PQA 07 - PQA 07 Gastrointestinal Cancer and Sarcoma/Cutaneous Tumors Poster Q&A
3086 - LASSO Regression to Identify Significant Patient Factors and Develop Survival Model in Patients with Cutaneous Melanoma: Results of 20,981 Cases from SEER Database
H. Wang, F. M. Kong, and Y. Zhang; The University of Hong Kong-Shenzhen Hospital, Shenzhen, China
Purpose/Objective(s): Survival prediction is challenging in patients with cutaneous malignant melanoma (CMM). Current models are mostly AJCC staging system based and limited in accuracy. This study aimed to identify significant patient and tumor factors in addition to AJCC staging and develop a comprehensive model for survival. Materials/
Methods: This is a study based on Surveillance, Epidemiology, and End Results (SEER) database. Patients diagnosed with CMM between 2018 and 2020 were included.

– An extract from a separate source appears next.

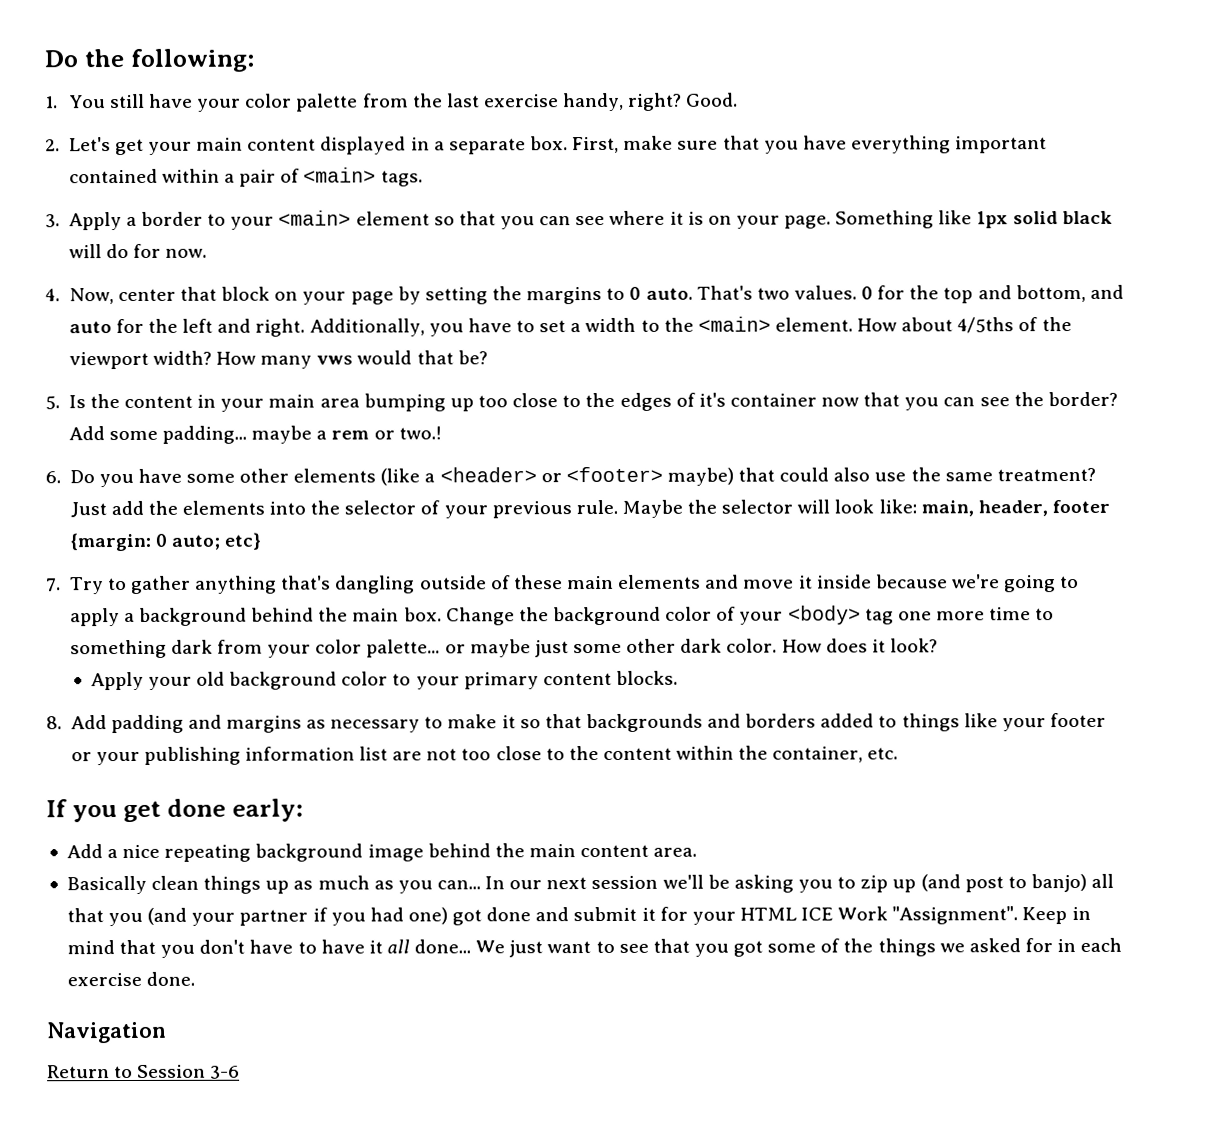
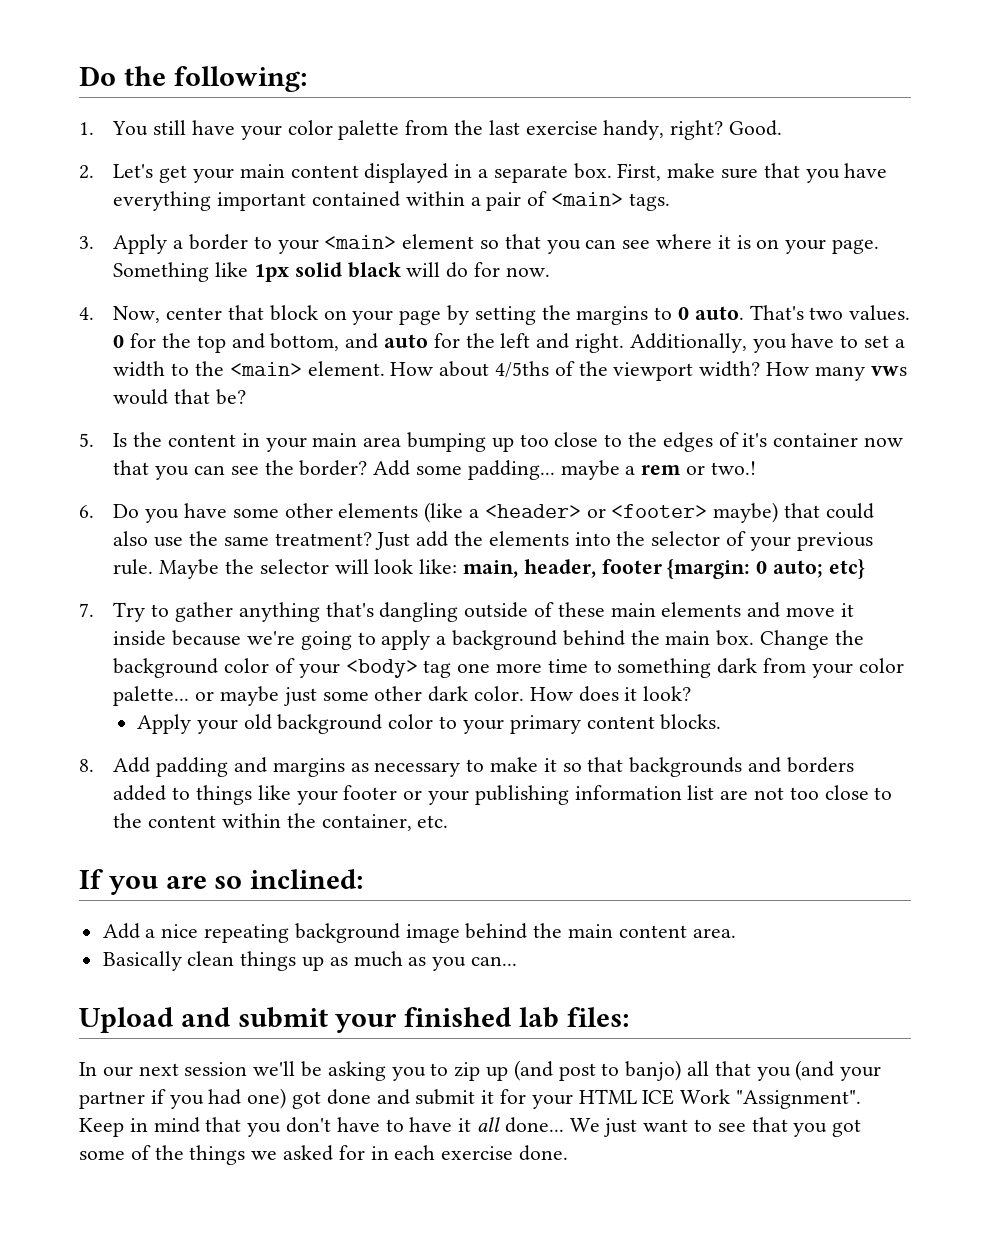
[122,798,304,823] get done early: -> [165,869,364,889] are so inclined:
(481, 885) none -> [79,1007,629,1033] // Upload and submit your finished lab files: //
[46,1021,167,1044] [47,1064,241,1079] // Navigation // Return to Session 3-6 -> (569, 1153) none

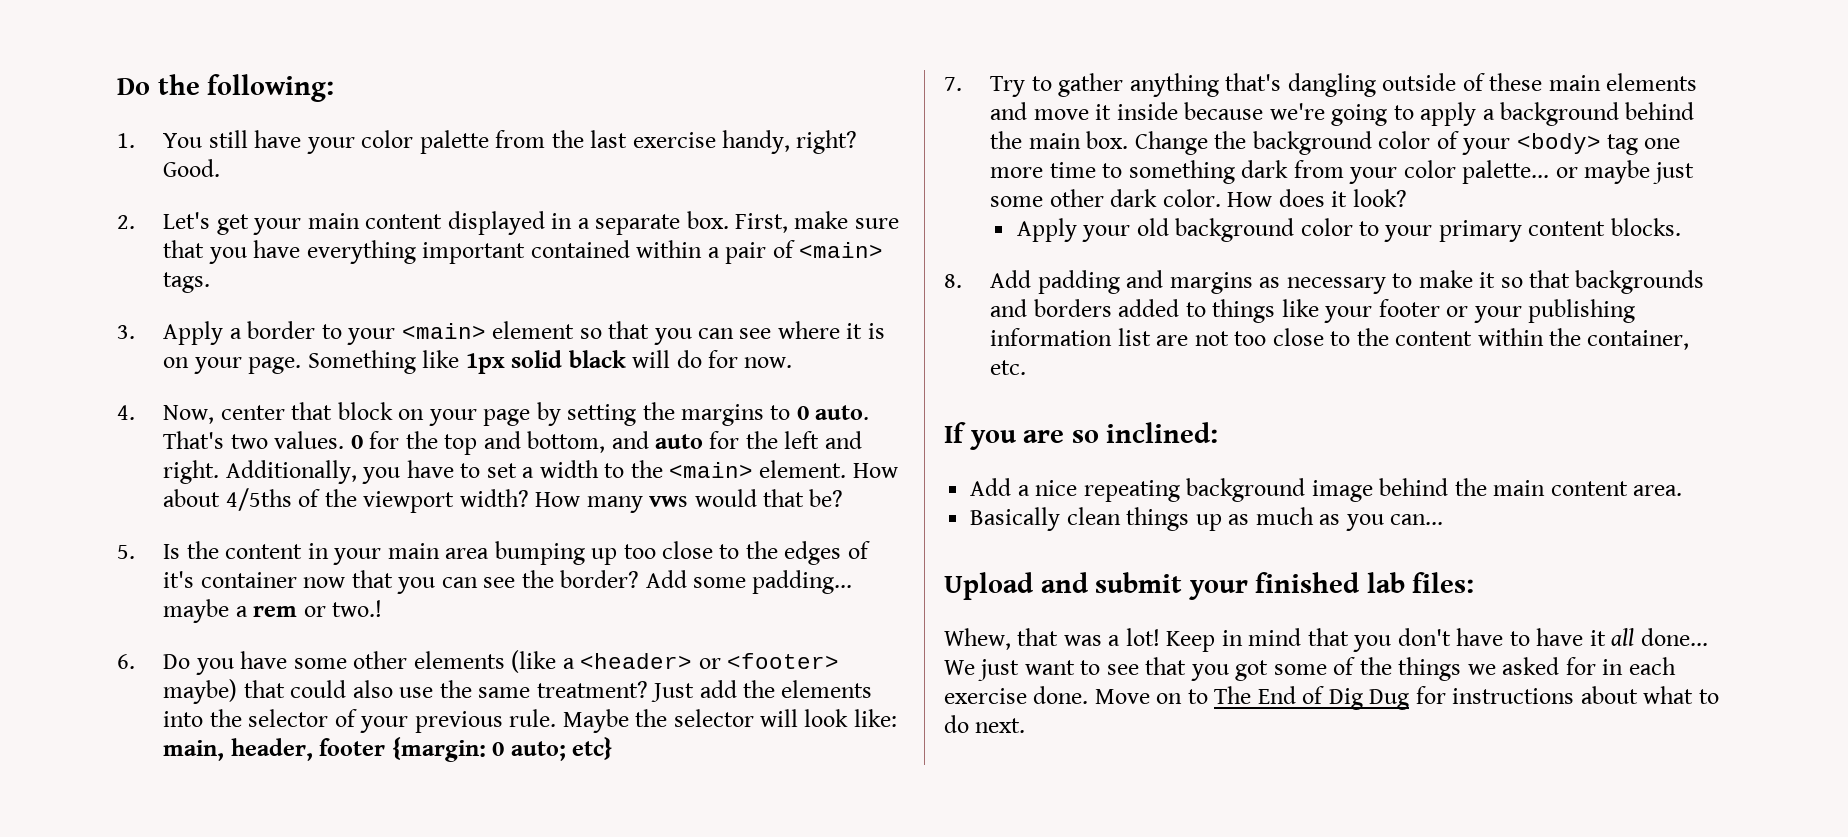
[79,1060,882,1081] [79,1088,862,1109] In our next session we'll be asking you to zip up (and post to banjo) all that you (and your partner if you had one) got done and submit it for your HTML ICE Work "Assignment". -> [944,628,1160,650] Whew, that was a lot!
(569, 1153) none -> [1094,686,1719,710] [944,715,1026,733] Move on to The End of Dig Dug for instructions about what to do next.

Factors of our interest included AJCC staging, age at diagnosis, sex, race, pathologic characteristics of the tumors, such as anatomical site, primary site, breslow thickness, Clark level, tumor size, total number of in situ or malignant tumors at the patient level, laterality, LDH pretreatment level, site of metastasis (bone, brain, liver, lung, and lymph nodes), mitotic rate (0.1-11 mm2) and treatment modality (surgery, chemotherapy, and radiotherapy).The study endpoint was overall survival. The predictive power was compared using the time-dependent concordance index (time -index) and area under the time-dependent receiver Operating Characteristic Curve (time ROC). Results: The study cohort included 20,981 eligible patients; 14,687 were randomly assigned to the training cohort. Age at diagnosis (HR:1.05), Mitotic rate (HR:1.05), Male gender (HR=1.45), Breslow thickness (HR:1.09), Ulceration (HR:1.62), AJCC-TNM [T2 (HR:2.19), T3 (HR:4.41), T4 (HR:3.37); N1 (HR :1.95), N2 (HR:2.29), N3 (HR:2.80); M1 (HR: 3.97)], diagnosis of bone metastases (HR=2.96), and brain metastases (HR:14.05) were significant for overall survival. These were incorporated into a novel and simple-to-use nomogram and available online (https://qq2918473747.shinyapps.io/20240221melanoma/). The concordance index for the cancer-specific survival rate was 0.908 (95% CI: 0.887- 0.929) in the training cohort. The areas under the curve for survival rates at 12 and 24 months were 92.5% and 91.4%, respectively. Validated indices and calibration plots indicated that this nomogram had good discrimination ability. The time ROC curve and time C-index curve were 88.6-93.0% and 87.8%-94.1%, respectively. Conclusion: This study developed a model for survival prediction with excellent performance in patients with CCM, numerically better than that of AJCC and a recent published model. Further validation study is warranted.